**Assignment**
Every line from the one that includes "300px; width: 196px;" to the end of the entries should be written out exactly, with the first and last included.

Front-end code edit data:

- - -

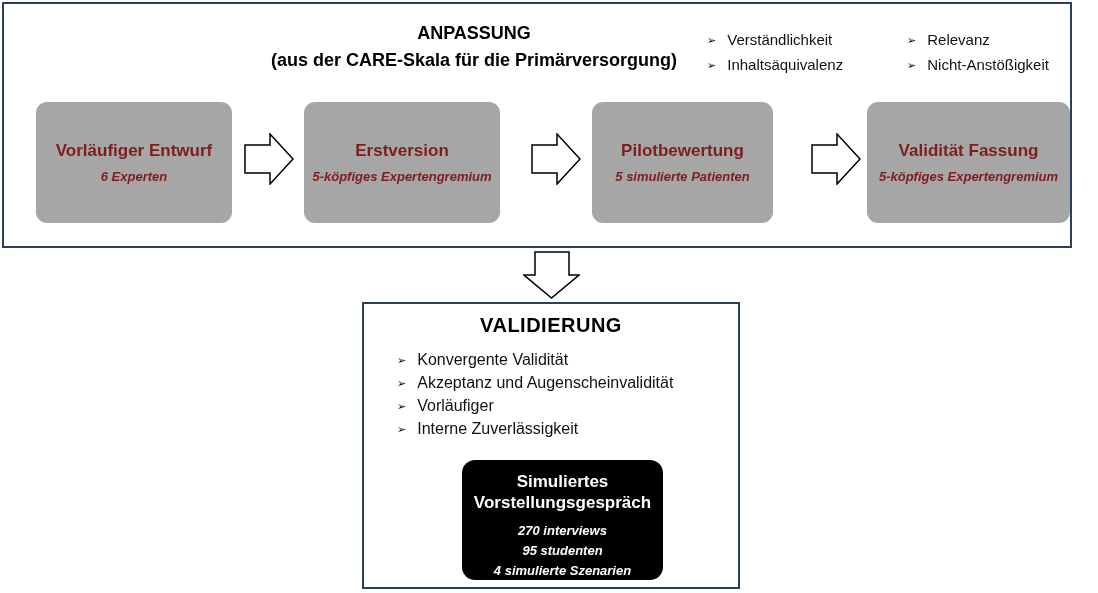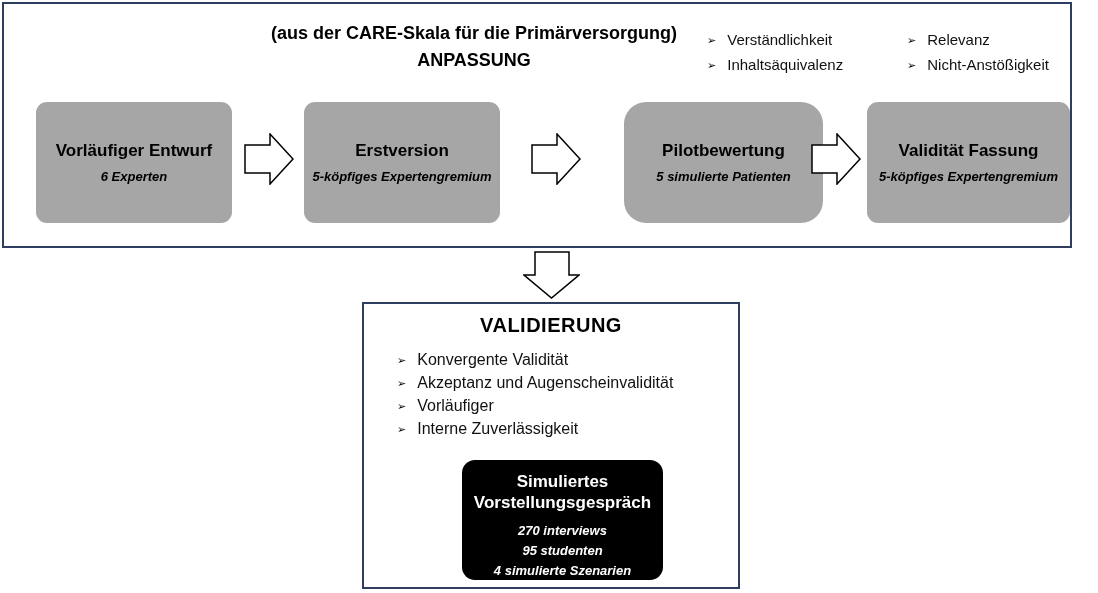--- a/index.html
+++ b/index.html
@@ -156,8 +156,8 @@
   <div class="panel anpassung-panel">
 
     <div class="anpassung-title-block">
+      <div>ANPASSUNG</div>
       <div>(aus der CARE-Skala für die Primärversorgung)</div>
-      <div>ANPASSUNG</div>
     </div>
 
     <ul class="criteria-col col1">

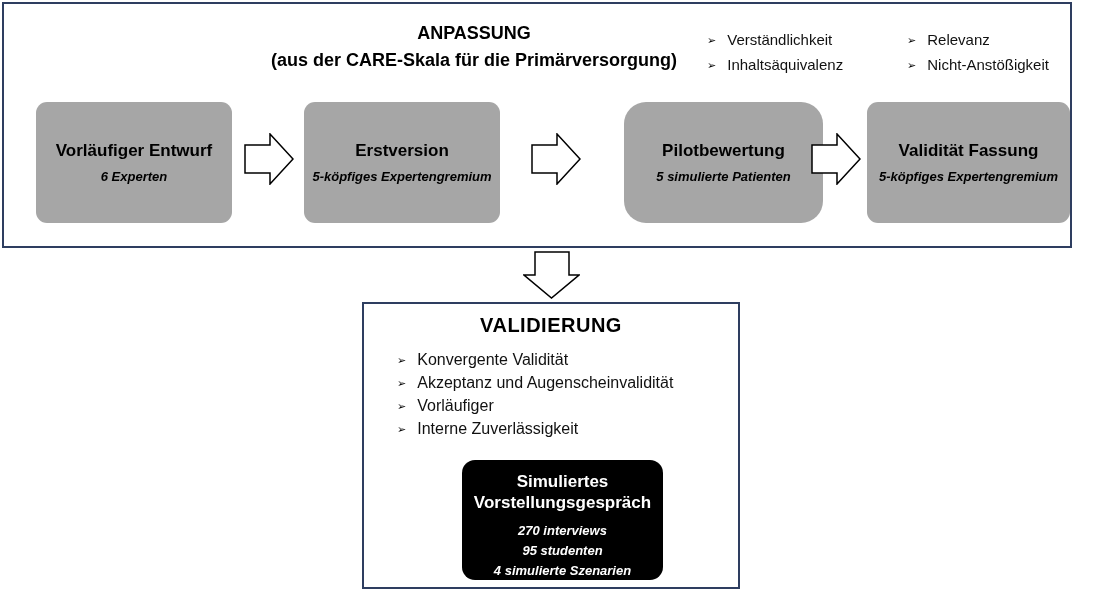--- a/index.html
+++ b/index.html
@@ -60,7 +60,7 @@
     height: 121px;
     background: var(--box-gray, #A6A6A6);
     border-radius: 11px;
-    color: #000000;
+    color: #7f1d1d;
     display: flex;
     flex-direction: column;
     align-items: center;

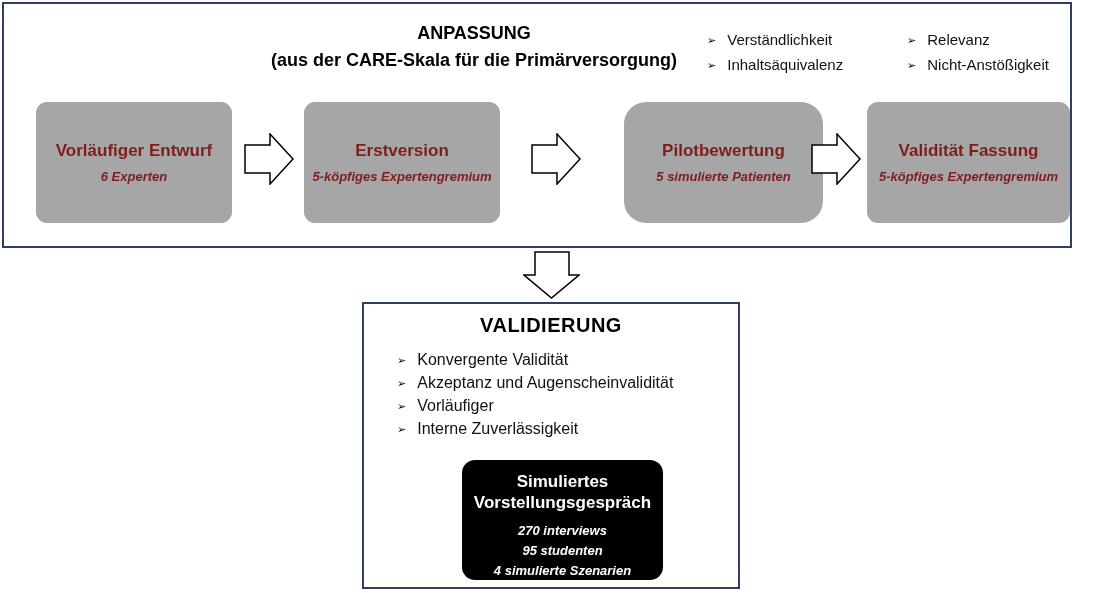--- a/index.html
+++ b/index.html
@@ -72,7 +72,7 @@
   }
   .step-box.b1 { left: 32px;  width: 196px; }
   .step-box.b2 { left: 300px; width: 196px; }
-  .step-box.b3 { left: 620px; width: 199px; border-radius: 22px; }
+  .step-box.b3 { left: 588px; width: 181px; }
   .step-box.b4 { left: 863px; width: 203px; }
   .step-title {
     font-size: 17px;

- - -

**Exercise solution**
   .step-box.b2 { left: 300px; width: 196px; }
-  .step-box.b3 { left: 620px; width: 199px; border-radius: 22px; }
+  .step-box.b3 { left: 588px; width: 181px; }
   .step-box.b4 { left: 863px; width: 203px; }
   .step-title {
     font-size: 17px;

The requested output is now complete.